### Task objective
Scan the entries below and extract each line with the word "found" in it.
[Opening Records provided section]
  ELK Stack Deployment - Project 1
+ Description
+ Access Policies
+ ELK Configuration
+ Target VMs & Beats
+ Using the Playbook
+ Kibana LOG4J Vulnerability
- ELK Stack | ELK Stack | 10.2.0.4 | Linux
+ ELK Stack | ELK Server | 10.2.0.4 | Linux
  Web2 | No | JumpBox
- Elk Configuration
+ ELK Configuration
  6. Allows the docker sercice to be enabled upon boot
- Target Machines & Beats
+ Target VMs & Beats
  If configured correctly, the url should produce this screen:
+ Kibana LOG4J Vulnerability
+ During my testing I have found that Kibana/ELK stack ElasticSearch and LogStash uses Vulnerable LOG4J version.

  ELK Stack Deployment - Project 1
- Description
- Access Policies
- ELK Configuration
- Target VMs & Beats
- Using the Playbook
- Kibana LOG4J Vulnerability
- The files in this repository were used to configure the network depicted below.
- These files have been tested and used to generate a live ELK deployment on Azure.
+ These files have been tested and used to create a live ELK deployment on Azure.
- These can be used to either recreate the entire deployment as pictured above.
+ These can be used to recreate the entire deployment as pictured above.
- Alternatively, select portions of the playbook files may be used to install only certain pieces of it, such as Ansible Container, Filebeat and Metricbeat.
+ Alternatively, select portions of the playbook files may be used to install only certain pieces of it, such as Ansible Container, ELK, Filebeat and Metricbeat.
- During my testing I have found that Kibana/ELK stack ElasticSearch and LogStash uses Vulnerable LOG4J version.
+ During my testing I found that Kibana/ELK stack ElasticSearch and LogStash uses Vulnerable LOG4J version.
[Closing Records provided section]
### Task result
+ During my testing I have found that Kibana/ELK stack ElasticSearch and LogStash uses Vulnerable LOG4J version.
- During my testing I have found that Kibana/ELK stack ElasticSearch and LogStash uses Vulnerable LOG4J version.
+ During my testing I found that Kibana/ELK stack ElasticSearch and LogStash uses Vulnerable LOG4J version.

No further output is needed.